Ritzy’s, the iconic bygone burger chain, whose growing pains led to its near-extinction in the late ’80s, has reclaimed Columbus territory and resumed flipping patties just like the old days; only this time, the second generation has been handed the spatula.
Bryan and Corey Webb and long-time friend Drew DeVilbiss are the hamburger heirs of the OG Ritzers, Graydon Webb and Doug DeVilbiss.
“Growing up, anytime I met someone that knew my dad, they would always ask, ‘What happened to Ritzy’s? They had the best *insert menu item here*’” explained Corey. Rather than continuing to explain the circumstances, Corey alongside his brother and best friend decided to squash the question for good by bringing it back. “When we brought the idea up to my dad his eyes lit up!”
Two years and a lot of french fry and elbow grease later, Ritzy’s is once again alive and well in Clintonville.
While it was important for the newcomers to make some subtle changes this time around to appeal to the younger demographic like adding a customizable ordering process and modernizing the aesthetic, they knew enough to not beef with what wasn’t broken. Just as you remember, Ritzy’s burgers are juicy, bursting with savory flavor, with just the right amount of crisp on the edges. The bread is baked in-house and the toppings—lettuce, tomato, onion, pickle, cheese, bacon, chili—are fresher than ever. Oh, and be sure to surround your burger with a perfectly golden halo of shoestring fries that are, you guessed it, just like you remember.
“The response has been tremendous. We’ve had a line out the door since we opened,” said Doug said.
He added that people have even been thanking them for bringing Ritzy’s back. Sure, a milkshake is great, but have you ever reveled in nostalgia?

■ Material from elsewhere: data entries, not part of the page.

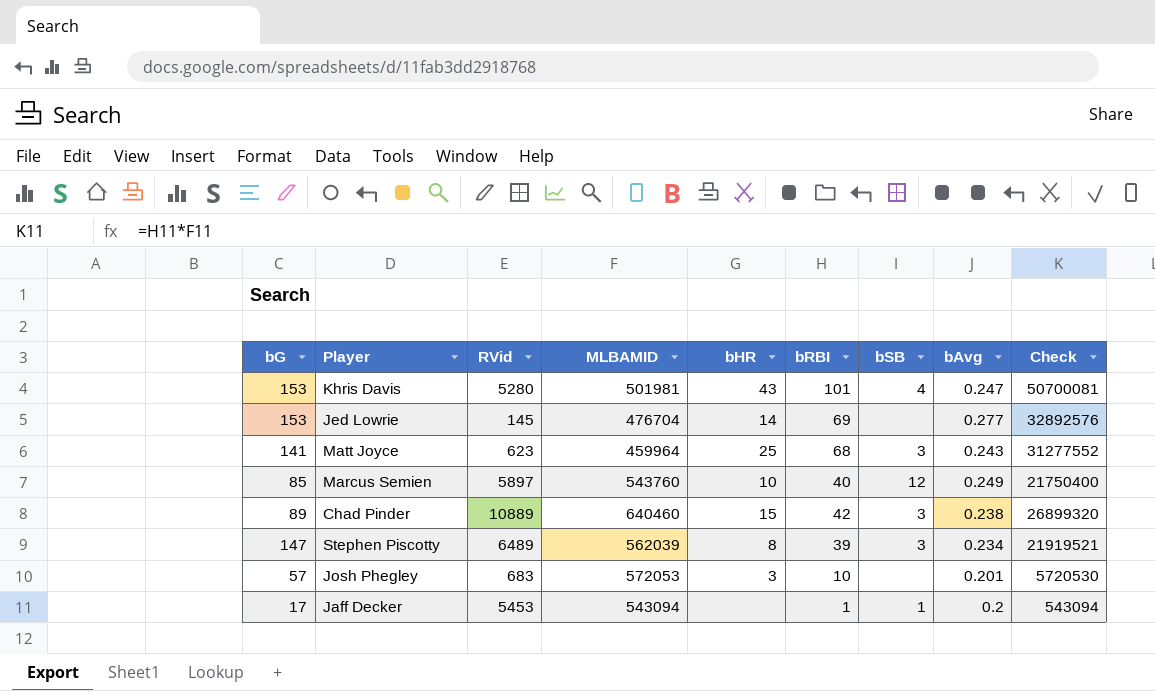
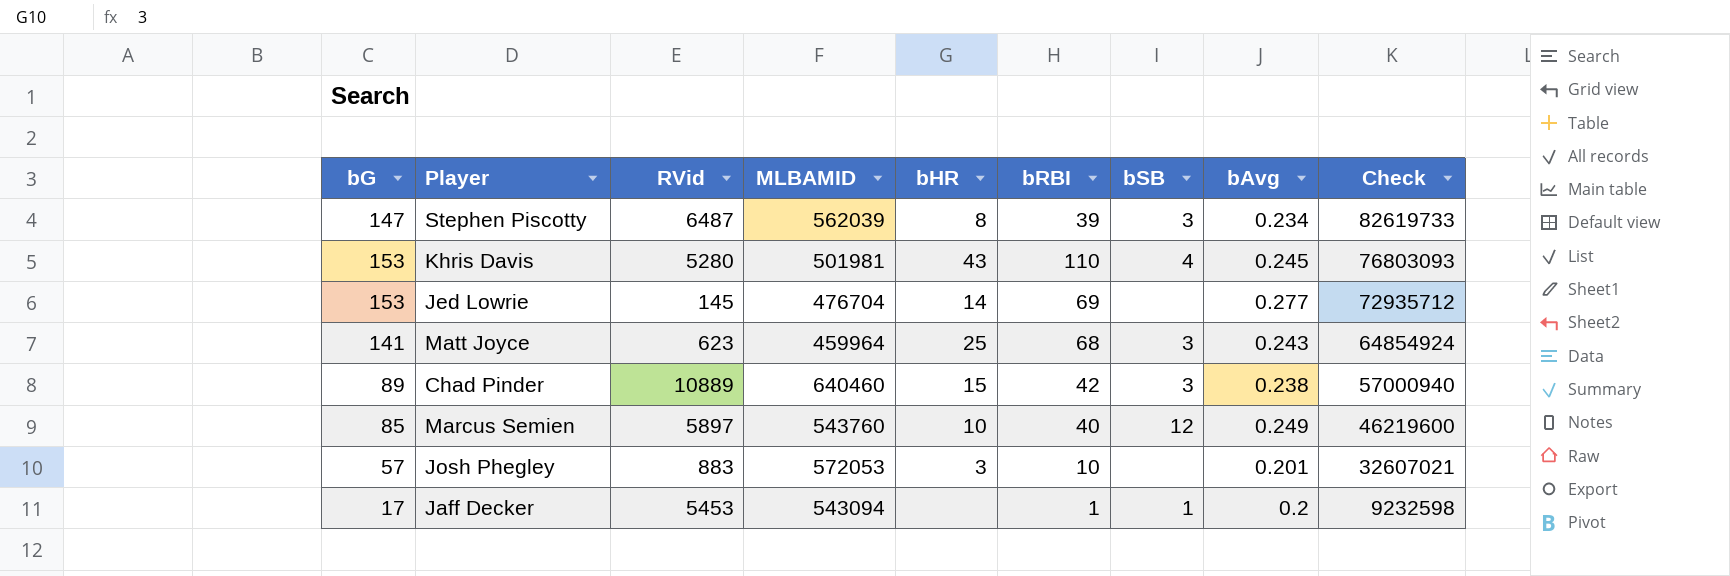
row order: none -> Check descending
column Check | formula: [MLBAMID] * [bRBI] -> [bG] * [MLBAMID]
Stephen Piscotty | RVid: 6489 -> 6487
Khris Davis | bRBI: 101 -> 110
Khris Davis | bAvg: 0.247 -> 0.245
Josh Phegley | RVid: 683 -> 883

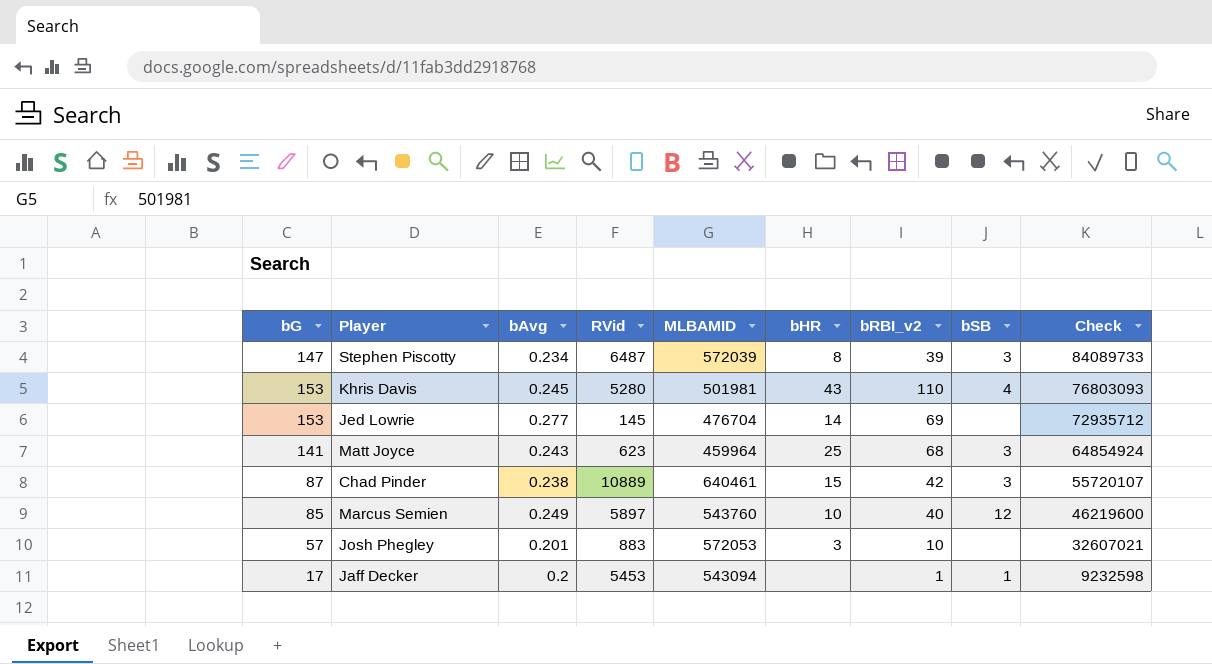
column bAvg | position: 8 -> 3
column name: bRBI -> bRBI_v2
Stephen Piscotty | MLBAMID: 562039 -> 572039
Stephen Piscotty | Check: 82619733 -> 84089733
Chad Pinder | bG: 89 -> 87
Chad Pinder | MLBAMID: 640460 -> 640461
Chad Pinder | Check: 57000940 -> 55720107

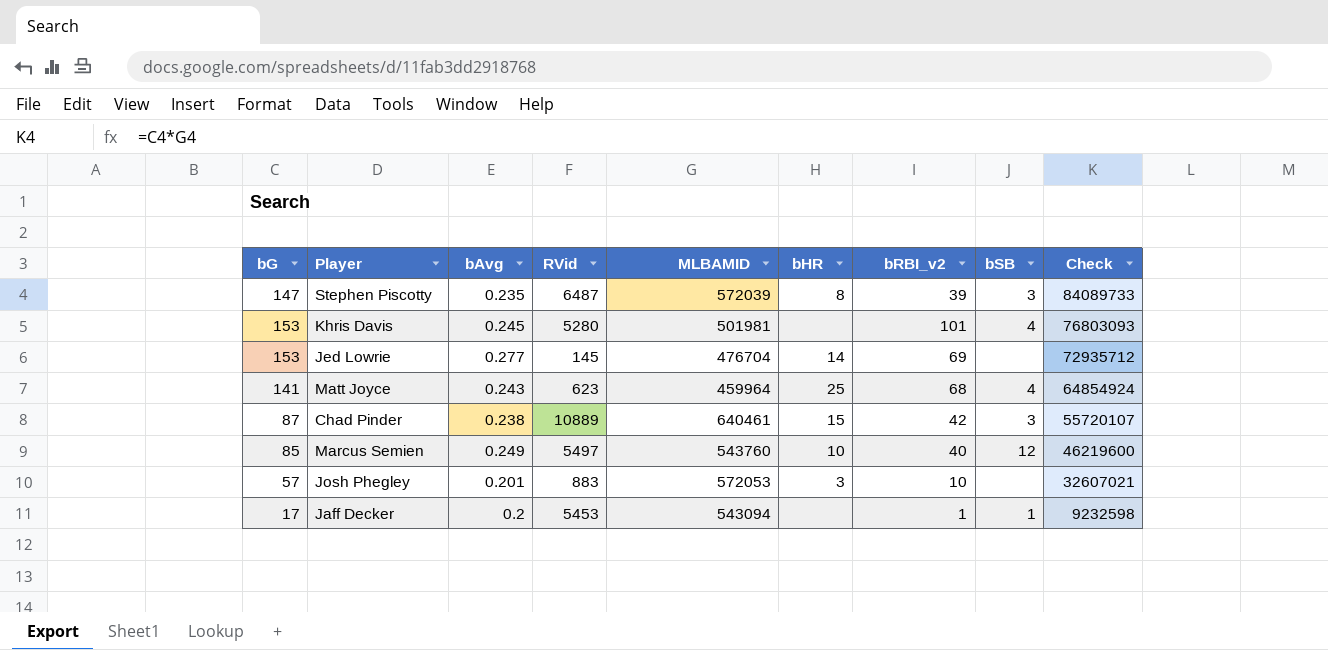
Stephen Piscotty | bAvg: 0.234 -> 0.235
Khris Davis | bHR: 43 -> none
Khris Davis | bRBI_v2: 110 -> 101
Matt Joyce | bSB: 3 -> 4
Marcus Semien | RVid: 5897 -> 5497

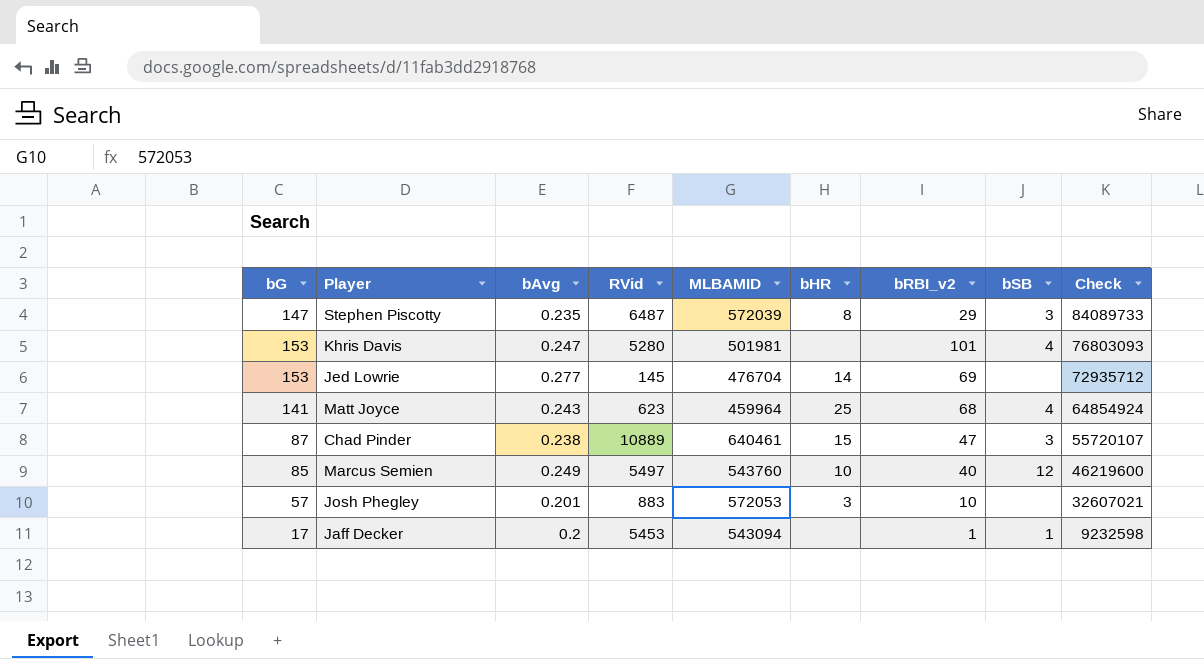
Stephen Piscotty | bRBI_v2: 39 -> 29
Khris Davis | bAvg: 0.245 -> 0.247
Chad Pinder | bRBI_v2: 42 -> 47

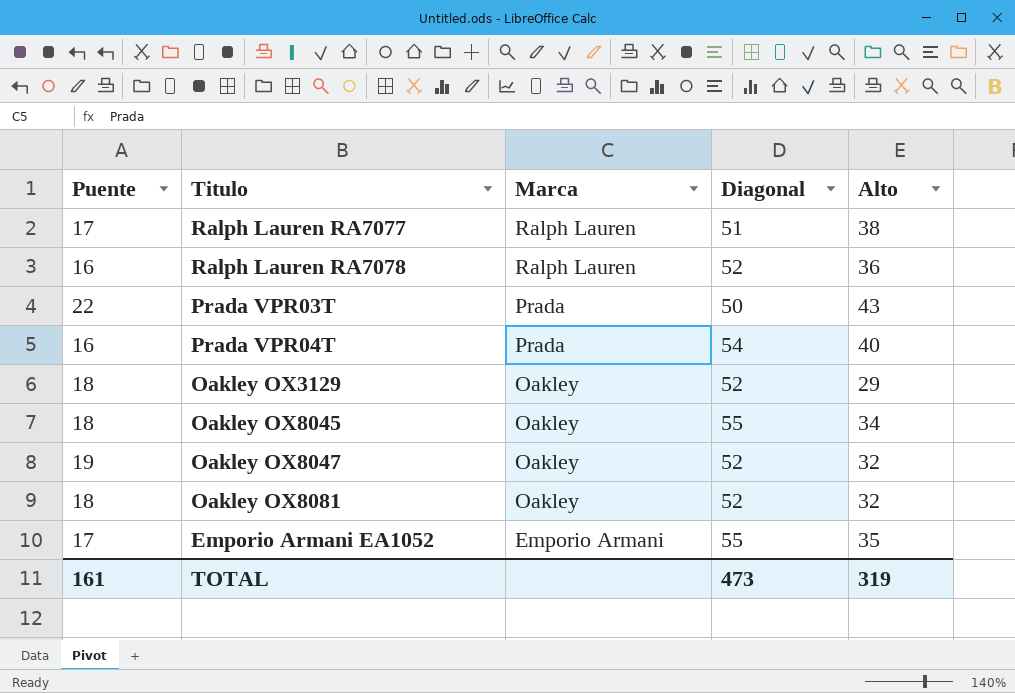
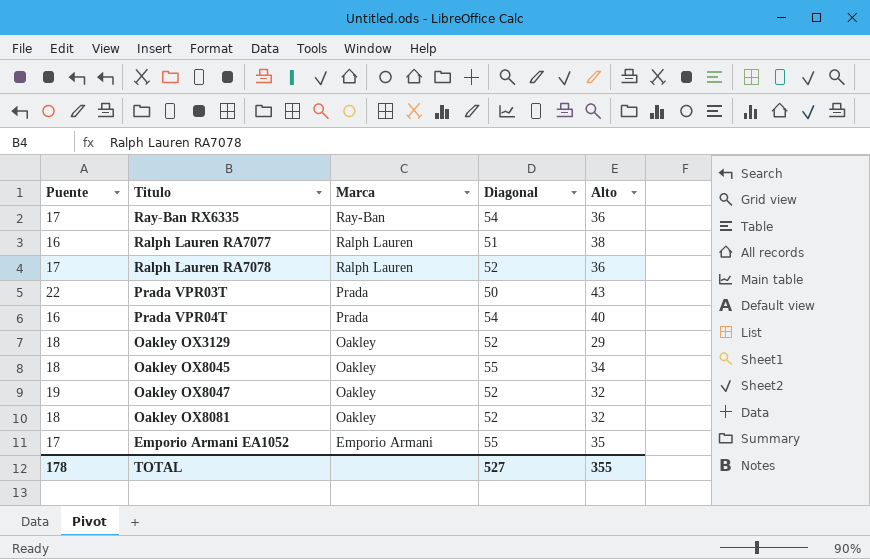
row Ray-Ban RX6335: none -> 17 | Ray-Ban | 54 | 36
Ralph Lauren RA7077 | Puente: 17 -> 16
Ralph Lauren RA7078 | Puente: 16 -> 17
TOTAL | Puente: 161 -> 178
TOTAL | Diagonal: 473 -> 527
TOTAL | Alto: 319 -> 355

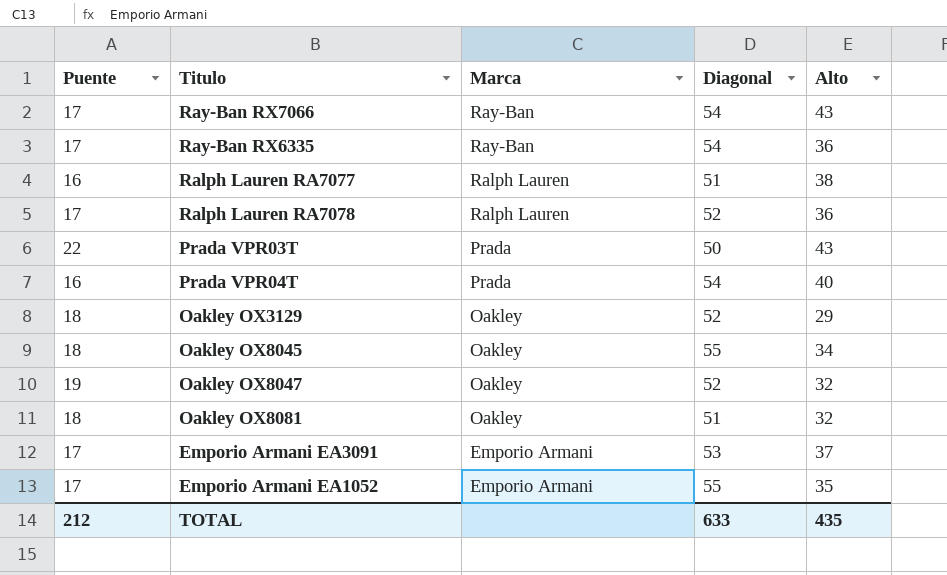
row Ray-Ban RX7066: none -> 17 | Ray-Ban | 54 | 43
Oakley OX8081 | Diagonal: 52 -> 51
row Emporio Armani EA3091: none -> 17 | Emporio Armani | 53 | 37
TOTAL | Puente: 178 -> 212
TOTAL | Diagonal: 527 -> 633
TOTAL | Alto: 355 -> 435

“Everybody has a story,” said Doug. “‘This was my first job,’ or ‘I met my wife here,’ or ‘We would come here everyday after school.’”
On one of the opening days, the Ritzy’s staff was even graced by First Lady of Ohio, Karen Waldbillig Kasich. Turns out, before she became a prominent businesswoman, wife and mother, Karen was ringing up hungry people at one of the first Ritzy’s back in the ’80s.
It’s quite clear that the reincarnated concept has won back the hearts of yesteryear’s Ritzy’s lovers despite its several-decade hiatus. Distance makes the carnivorous heart grow stronger, I suppose.
But even for half-wit millennials like myself who didn’t know a Ritzy’s from a Rally’s until a few weeks ago, what’s also clear is that the former has something special to offer.
Ritzy’s is a true comeback story that exemplifies Columbus’s loyalty to quality, modest mom-and-pop shops.
And slap my tush and call me vegan if those snappin’ hot dogs aren’t the best things ever.